» Task
Would you please transcribe the records below exactly, leaving out the pictures?

» Web interface edit records
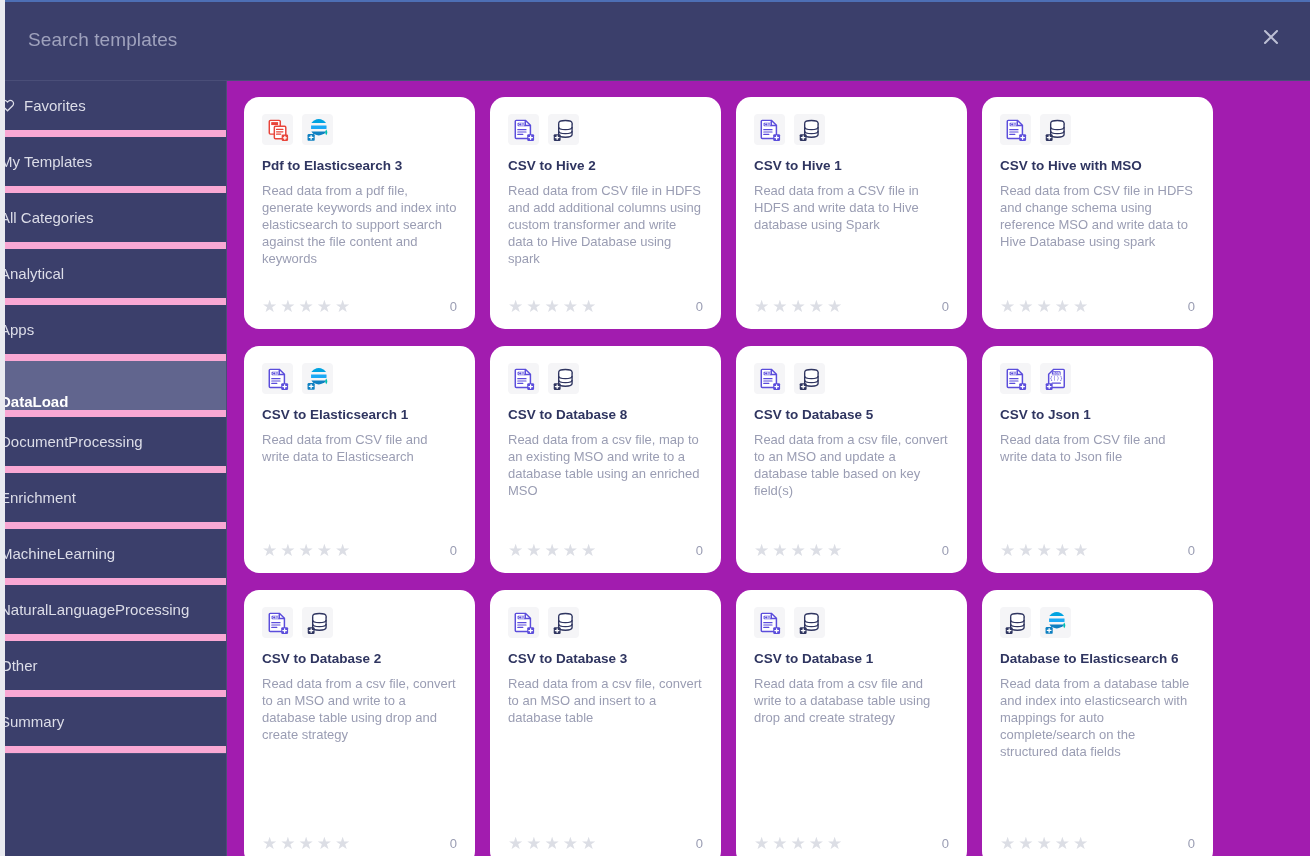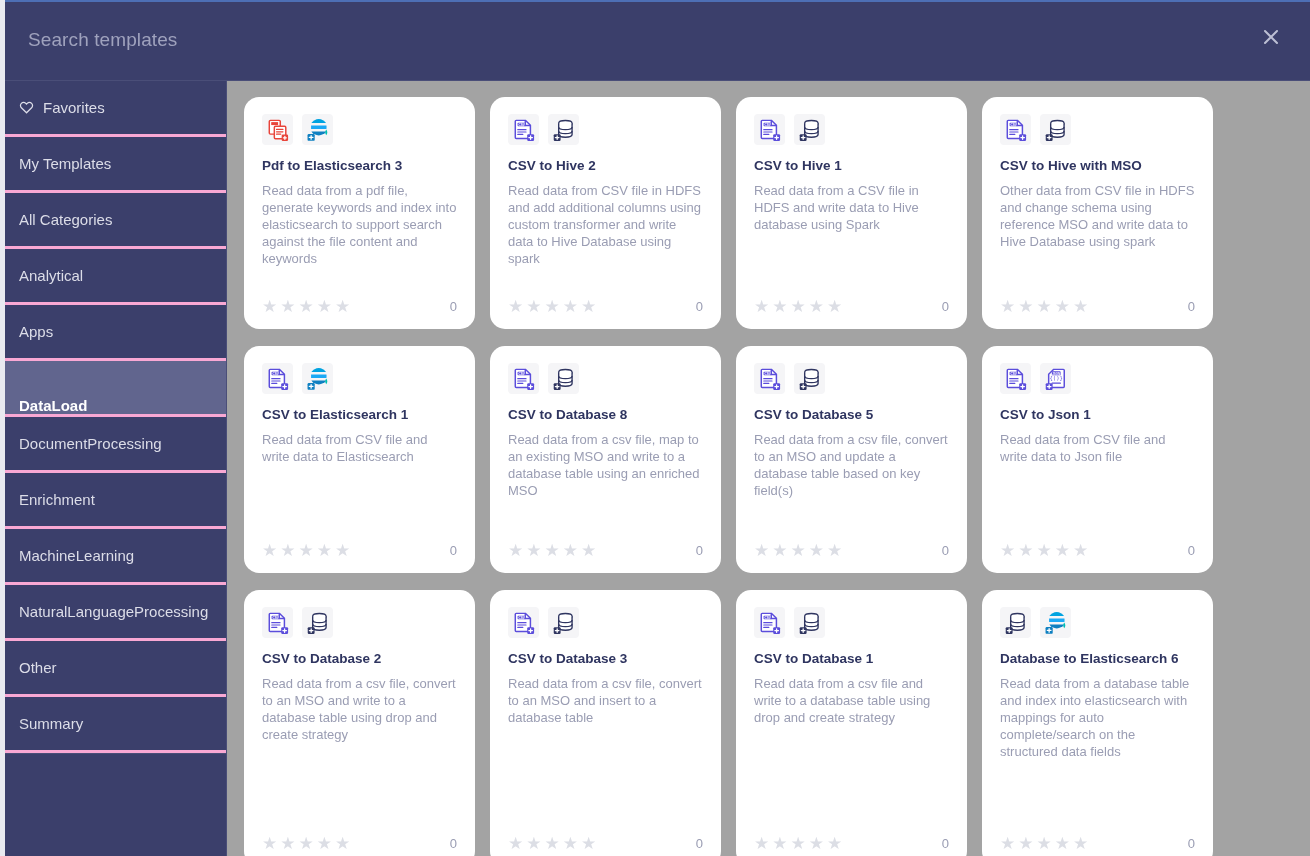"Search templates" #root { background: #a3a3a3 -> #a21caf }
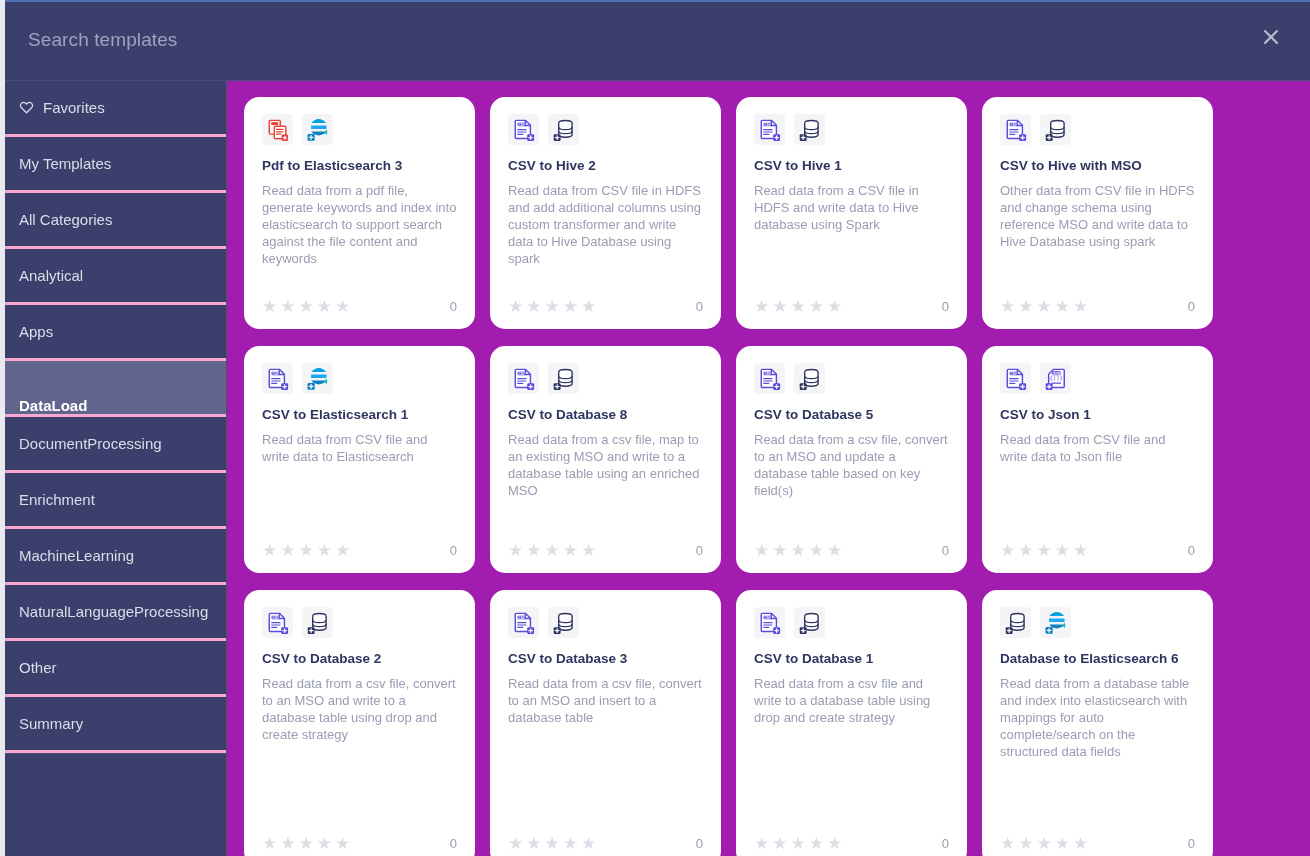"Favorites" .side-item { border-bottom: 3px solid #f9a8d4 -> 7px solid #f9a8d4; padding-left: 19px -> none }
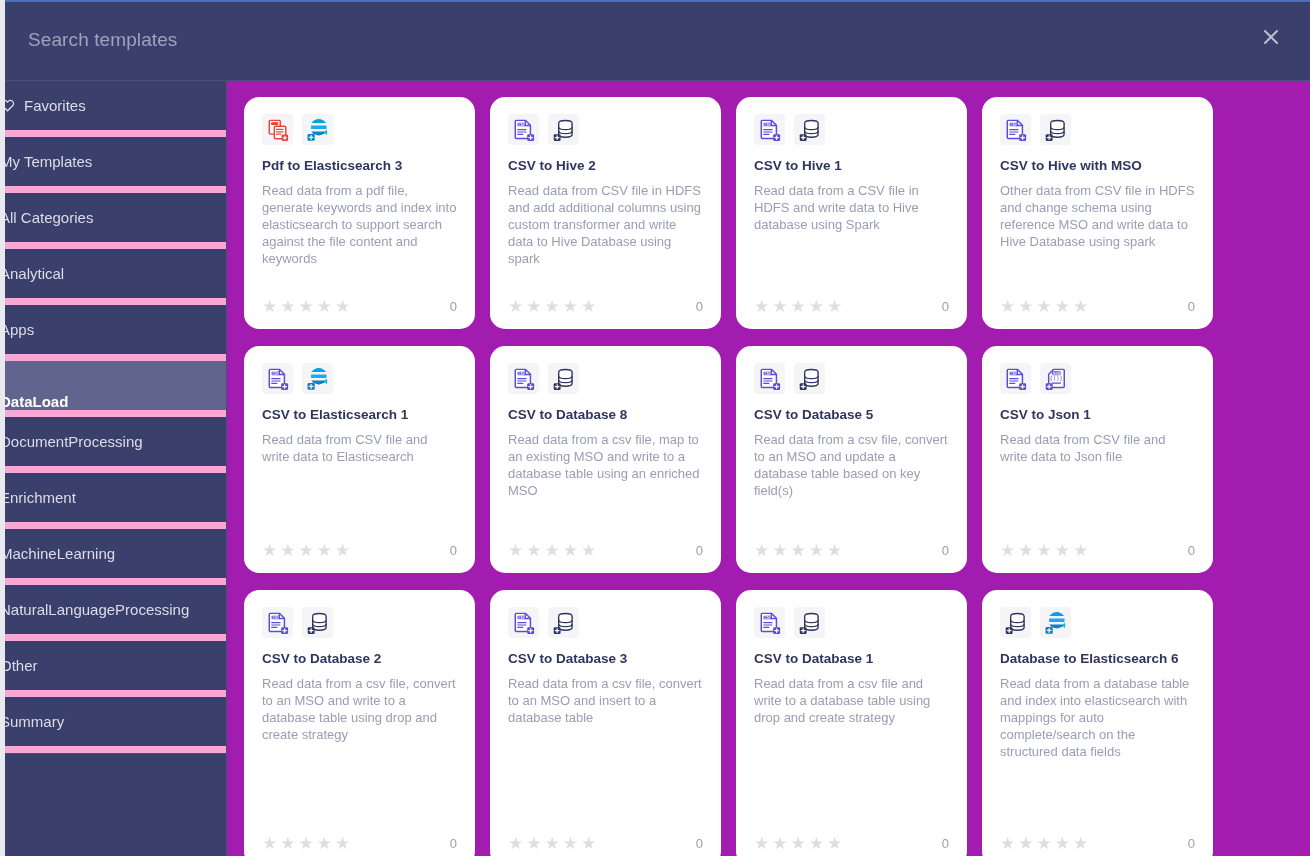"Other data from CSV file" div.card-desc { text: Other -> Read }
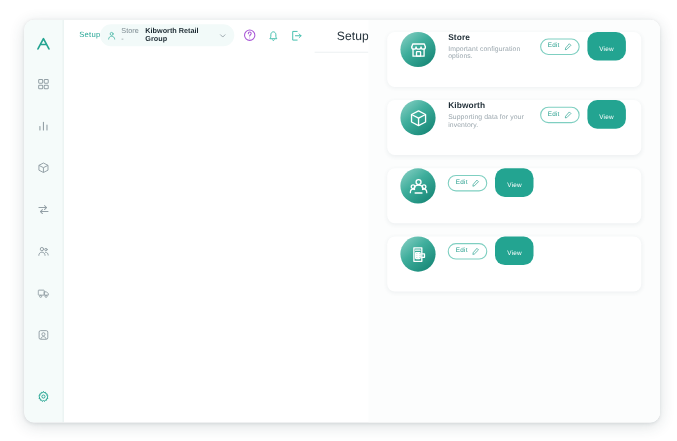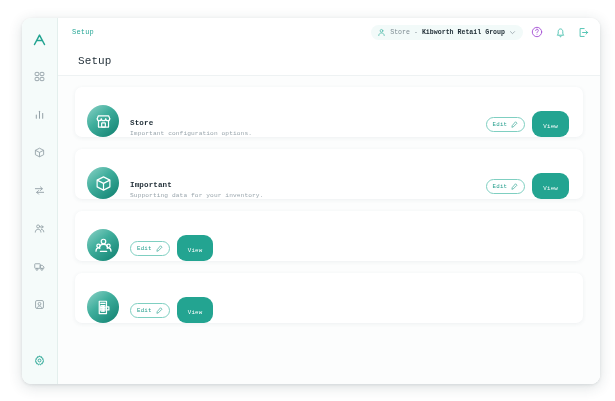"Setup" #main { flex-direction: column -> row; font-family: Liberation Mono, monospace -> none }
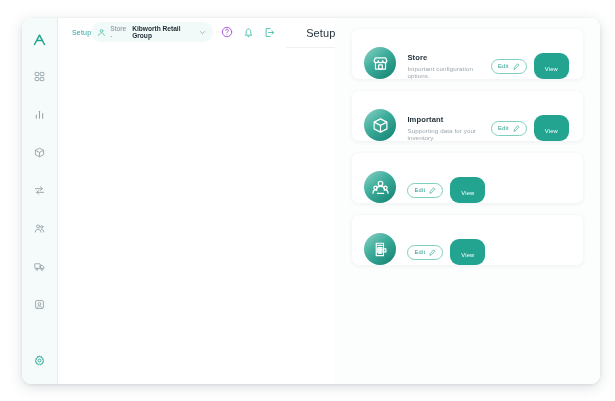"Store" .card { align-items: flex-end -> flex-start }
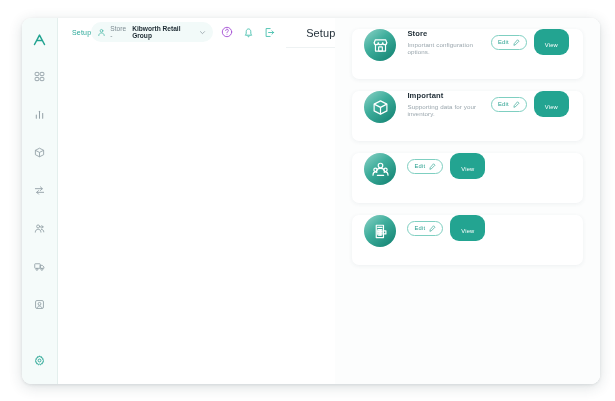"Important" div.card-title { text: Important -> Kibworth }
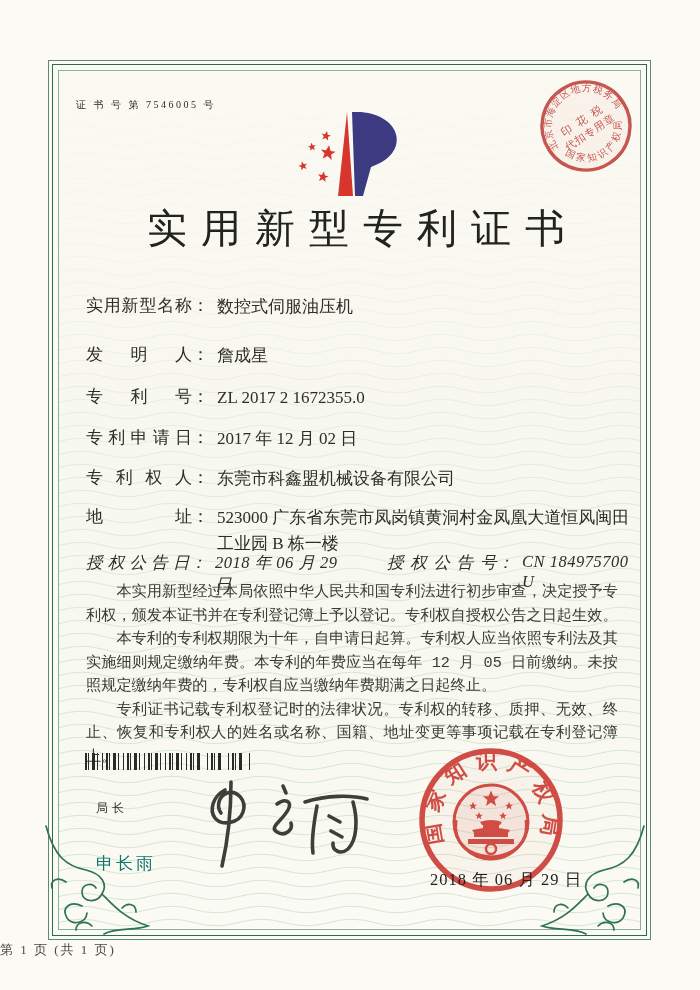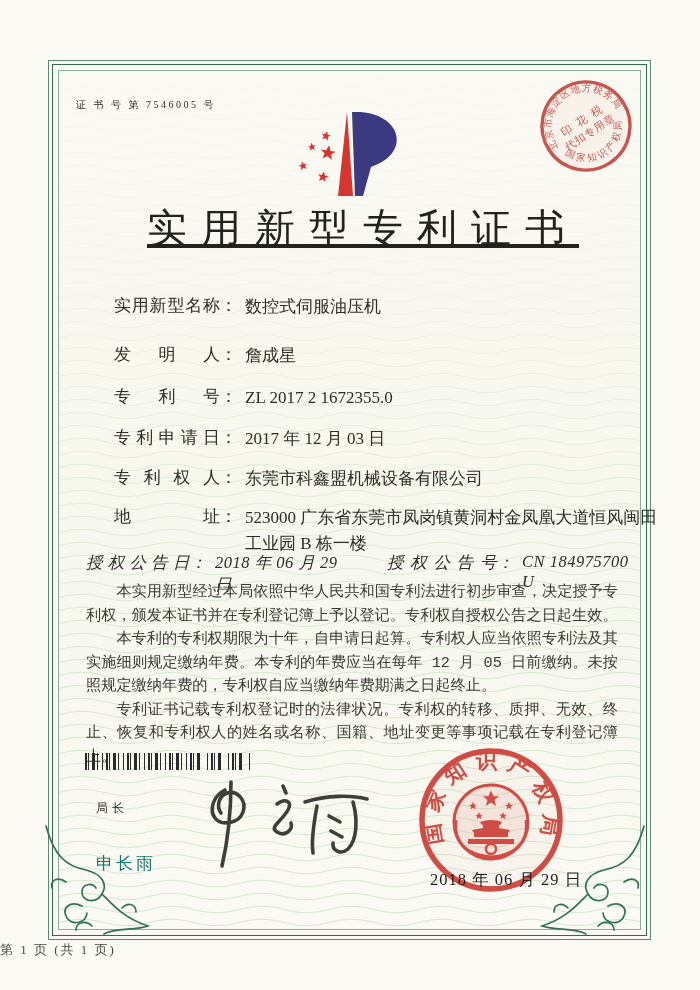"实用新型专利证书" .title { text-decoration: underline -> none }
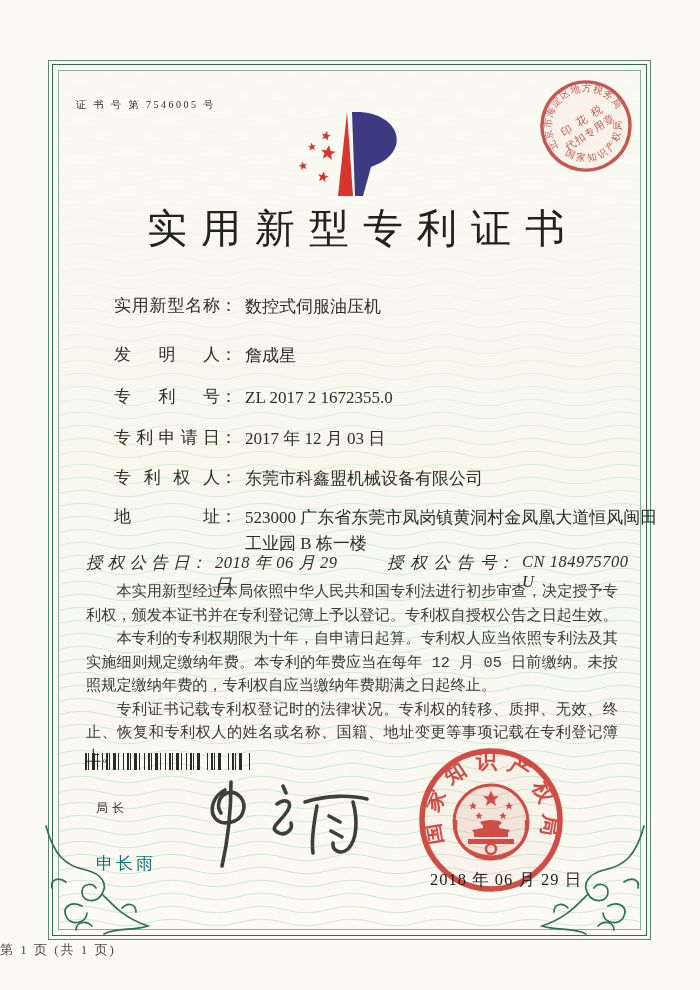"实用新型名称" .frow { margin-left: 28px -> none }
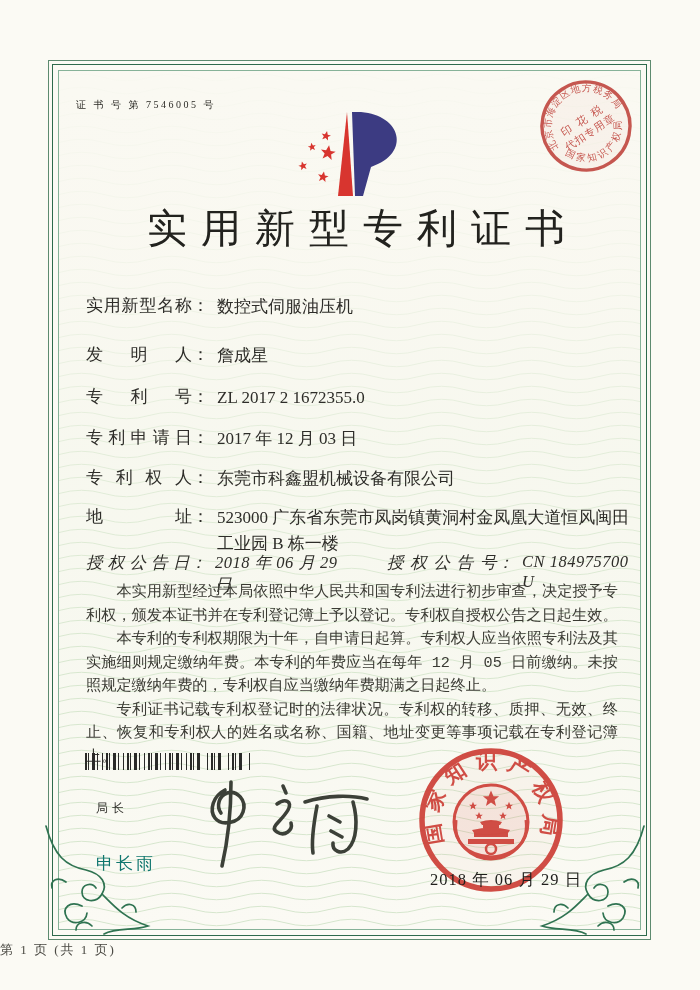"2017 年 12 月 03" span.fvalue { text: 03 -> 02 }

» Output below
"Search templates" #root { background: #a3a3a3 -> #a21caf }
"Favorites" .side-item { border-bottom: 3px solid #f9a8d4 -> 7px solid #f9a8d4; padding-left: 19px -> none }
"Other data from CSV file" div.card-desc { text: Other -> Read }
"Setup" #main { flex-direction: column -> row; font-family: Liberation Mono, monospace -> none }
"Store" .card { align-items: flex-end -> flex-start }
"Important" div.card-title { text: Important -> Kibworth }
"实用新型专利证书" .title { text-decoration: underline -> none }
"实用新型名称" .frow { margin-left: 28px -> none }
"2017 年 12 月 03" span.fvalue { text: 03 -> 02 }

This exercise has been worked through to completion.